Historic shipwreck patched by robot sub this week to stop ongoing oil slick

Wednesday, April 28th, 2021 9:41am

Booms contain the fuel leaking from the wreck 400 metres underwater while a salvage company works this week.

Submersibles and salvage experts are working this week to stop a historic shipwreck on the West Coast from leaking fuel. 

A salvage team contracted by the federal government is working to patch up the leaking wreckage of a cargo ship that sank in 1968 near Bligh Island in Nootka Sound. Late last year the Canadian Coast Guard confirmed that the M/V Schiedyk had been releasing oil from a depth of about 400 feet.

The M/V Schiedyk was a 483-foot cargo ship hauling wood pulp and bulk barley from Gold River to Portland on January 3, 1968. However, not far from Gold River, it hit a submerged edge on the south side of Bligh Island and sank.

Bligh Island Incident Commander Paul Barrett says a team of technicians from a Florida-based marine response group was using a remote-operated vehicle on Monday to patch the main area where oil appears to be leaking.

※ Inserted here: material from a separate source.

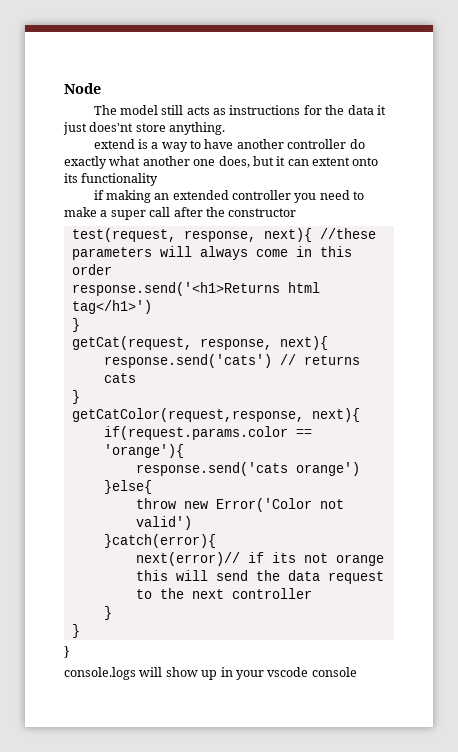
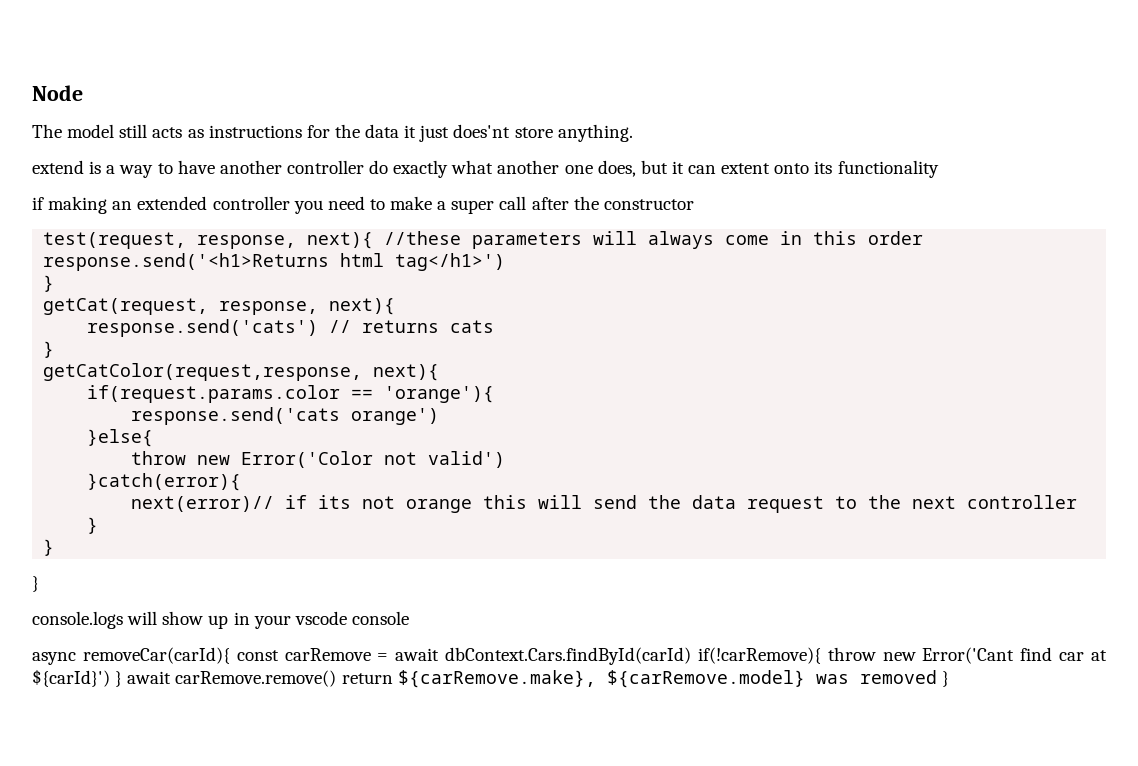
+ async removeCar(carId){ const carRemove = await dbContext.Cars.findById(carId) if(!carRemove){ throw new Error('Cant find car at ${carId}') } await carRemove.remove() return ${carRemove.make}, ${carRemove.model} was removed }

He said the team hopes to pump the remaining fuel out of the wreck after further assessment is complete next month.

The technical assessment of the shipwreck will not only include locating the leaks coming from the hull and applying temporary seals, wherever possible, but also to survey the ship to confirm the location of fuel tanks, assess the hull, depth and position of the ship, and identify any damage from the 1968 sinking. 

The Government of Canada awarded a $7-million contract back in March to Resolve Marine Group of Fort Lauderdale, Florida to do the technical assessment.

The assessment of the wreck is expected to be completed by May 6.